« Un condensateur chargé et déchargé de façon alternative subit une force en direction de son pôle positif ».
Nous allons démontrer que cette force s’explique par le fait que les particules G constitutives du champ subquantique sont aspirées à l’avant de l’électrode positive, puis refoulées latéralement, provoquant par réaction une force dirigée vers cette électrode.
Nous rappelons ci-après les caractéristiques des particules G, telles que définies dans la note "hypothèses sur l’existence d’un champ subquantique" :
« Les particules G disposent d’une charge électrique négative. Elles ont ainsi la propriété d’être repoussées par une charge négative et d’être attirées par une charge positive ».
Démonstration
Considérons les éléments E1 et E2, constitutifs d’un condensateur.
L’élément E1 subit la tension -U1, puis -U2, et à nouveau -U1.
L’élément E2 subit la tension +U1, puis +U2 et à nouveau +U1.
La figure 1 représente les tensions en fonction du temps, appliquées aux éléments E1 et E2, tel que nous venons de l’indiquer.
Nous avons indiqué sur cette courbe les temps t0, t1, t2, t3, t4, t5 et t6.
Sur la figure 2 ci-après, nous avons représenté les courbes de pression entre les points A et B des deux éléments E1 (-) et E2 (+), aux temps t0, t2, et t3.
L'élément E1, en repoussant les particules du milieu, va créer une zone de haute pression, telle que représentée sur la figure 3 .

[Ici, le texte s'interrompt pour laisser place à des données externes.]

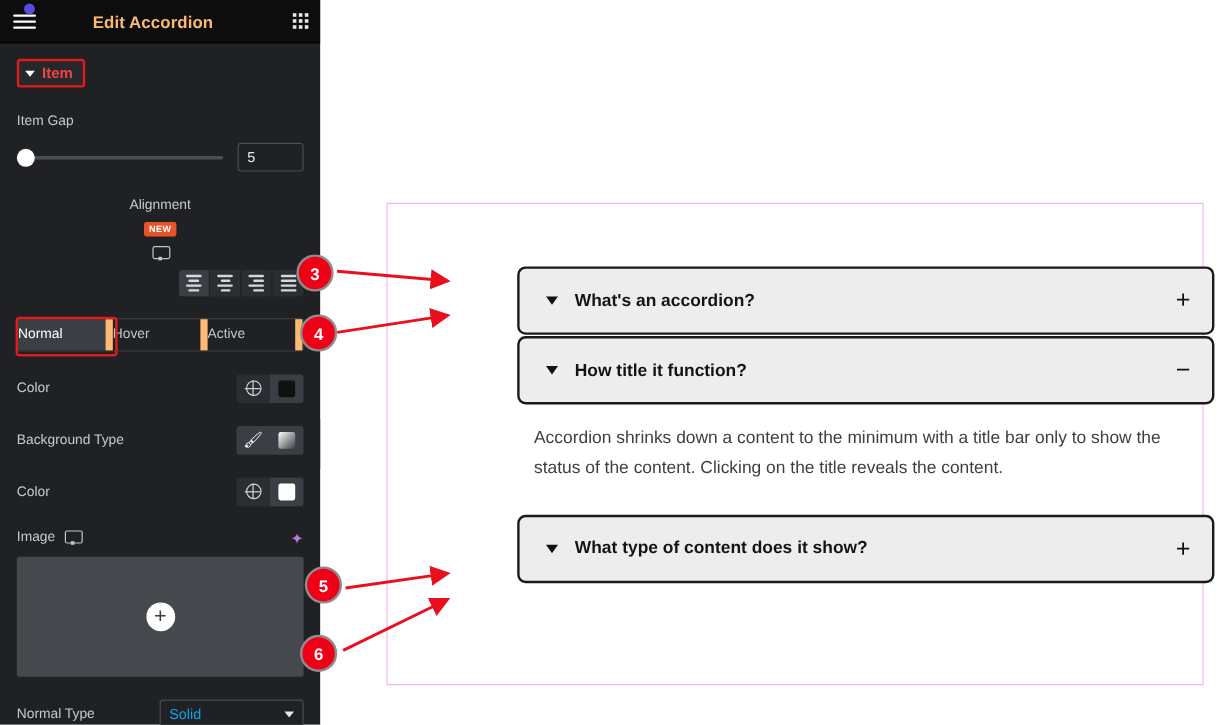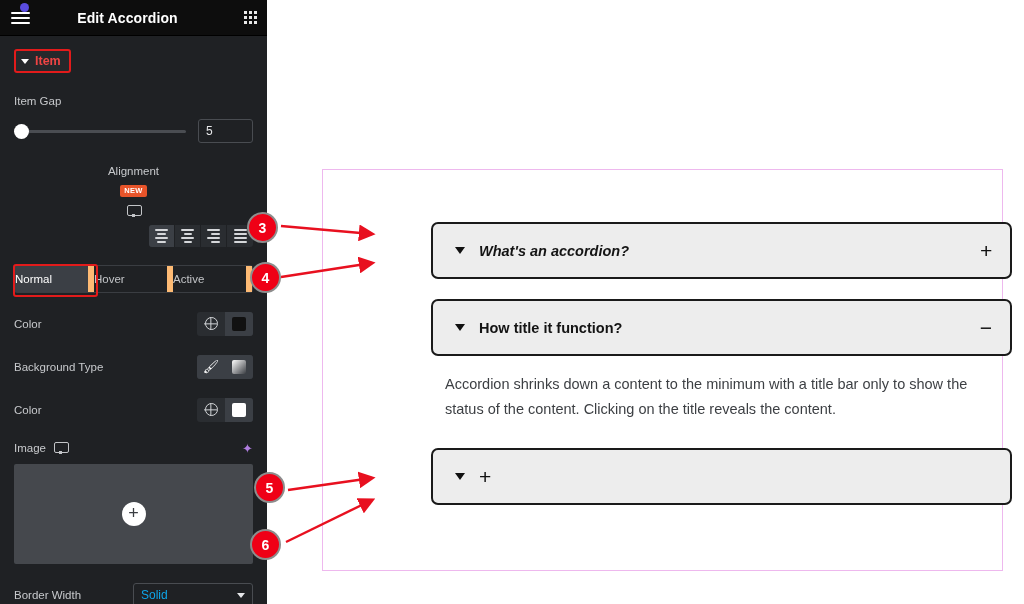"Edit Accordion" .panel-title { color: #ffffff -> #fdba74 }
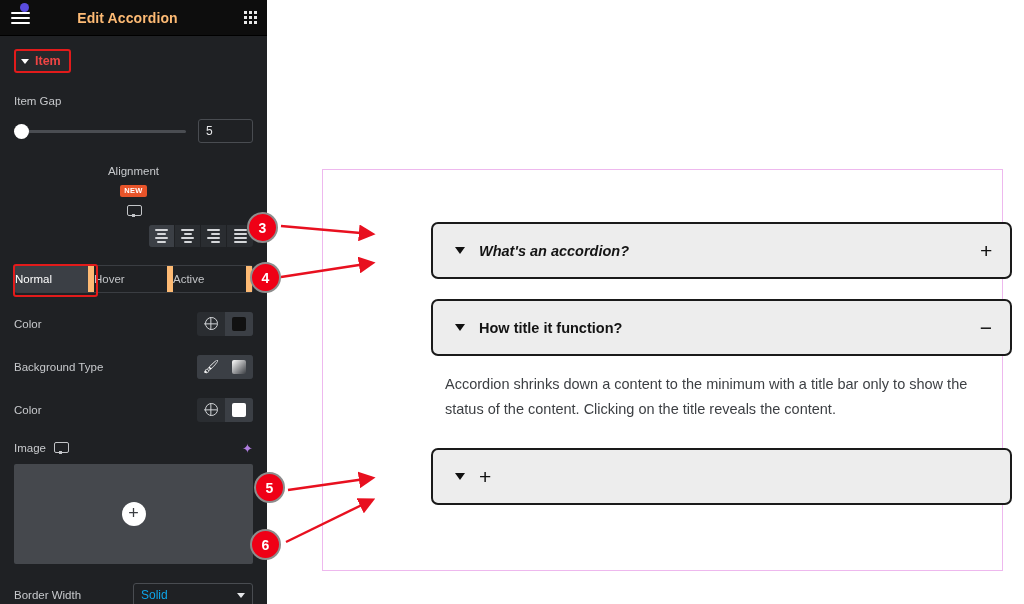"What's an accordion?" div.acc-item { font-style: italic -> none; margin-bottom: 20px -> 1px }
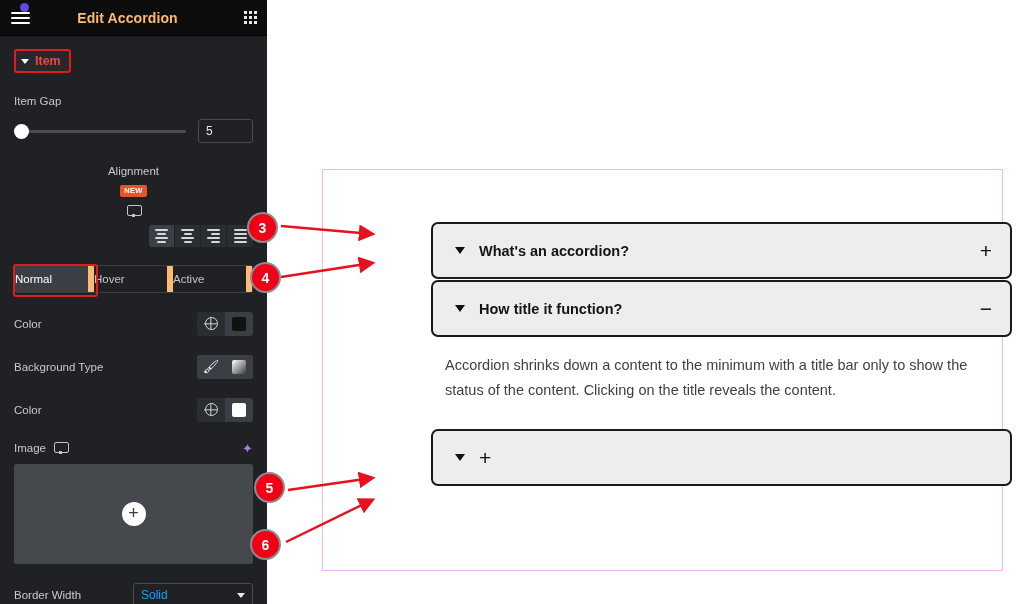"What type of content does" span.acc-title { html: none -> <span>What type of content does it show?</span> }
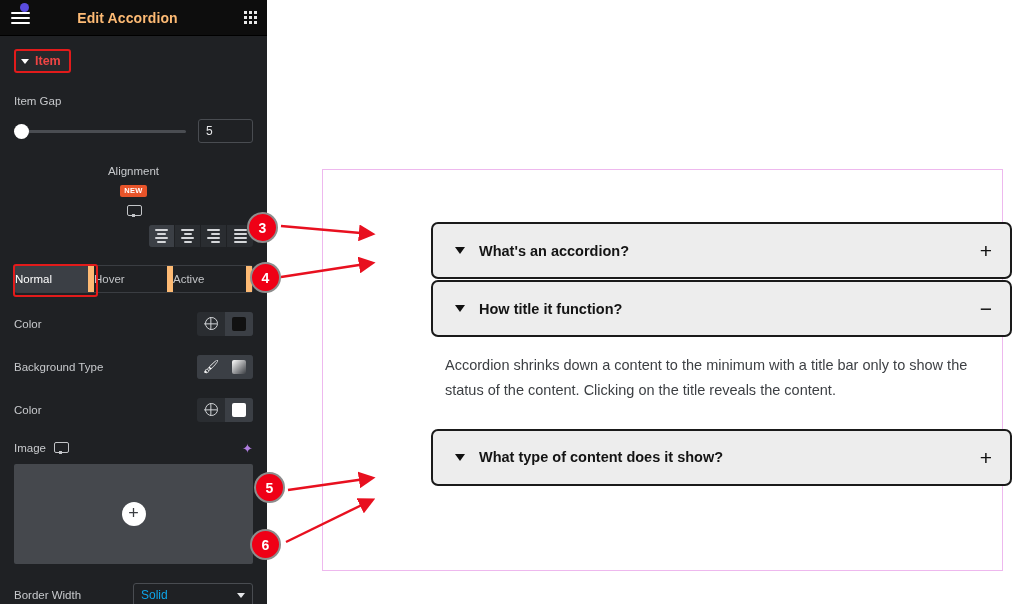"Border Width" span.row-label { text: Border Width -> Normal Type }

L'élément E2, par contre, en aspirant les particules, va créer une zone dépressionnaire. Le flux des particules repoussées par E1 va donc être dévié par le champ de haute pression vers la partie centrale, puis suivre la dépression créee entre le champ de haute pression de E1 et les hautes pressions créées par E2. Elles sont ainsi déviées latéralement.
Le front neutre qui se trouvait en O au temps t0 va se positionner en O2 au temps t2, puis tendre vers O3 au temps t3.
Sur la figure 4 ci-après, nous avons représenté les courbes de pression entre les points A et B des éléments E1 et E2 aux temps t3, t5, et t6.
Nous avons représenté sur la figure 5 le flux des particules entre les deux éléments durant la phase t3t6.
Le front neutre qui se trouvait en O3 au temps t3 va se déplacer en O5 au temps t5, puis se stabiliser en O au temps t6. Le front neutre va repousser les particules G vers E1. ces particules vont combler une partie de la zone dépressionnaire, mais il n'y aura pas, comme dans le cycle précédent, de déviation latérale des particules.
Si nous faisons le bilan du cycle complet, nous constatons qu'il résulte un flux de particules depuis l'électrode positive vers l'électrode négative, ce flux de particules étant dévié latéralement.
Nous pouvons constater, comme nous l’avons schématisé sur la figure 6, que le système fonctionne comme un moteur à réaction qui aspireraient les particules G vers l’avant de l’électrode positive, les comprimerait et les éjecterait vers l’arrière, en direction de l’élément négatif, ces particules étant déviées par réaction sur le champ subquantique. La force F créée s'explique ainsi selon l'immuable principe de l'action et de la réaction.
L’efficacité d’un tel système sera fonction, comme dans un moteur à réaction, du volume du flux et du taux de compression des particules.
Le flux sera fonction du différentiel des tensions moyennes appliquées aux éléments positif et négatif et de l’amplitude des fluctuations des tensions.
Le taux de compression, donc la vitesse d’éjection sera fonction de l’inverse du temps, soit de la fréquence des oscillations de la tension et de la valeur maximum de celle-ci.
CONCLUSION
La démonstration de la réalité de la force F et sa nature comparable à la force de gravitation, selon les protocoles d'expérimentation que nous proposons ci-après, la compréhension du fonctionnement, tel que nous venons de l'expliquer, devraient nous permettre de développer des applications pratiques d'une très grande importance.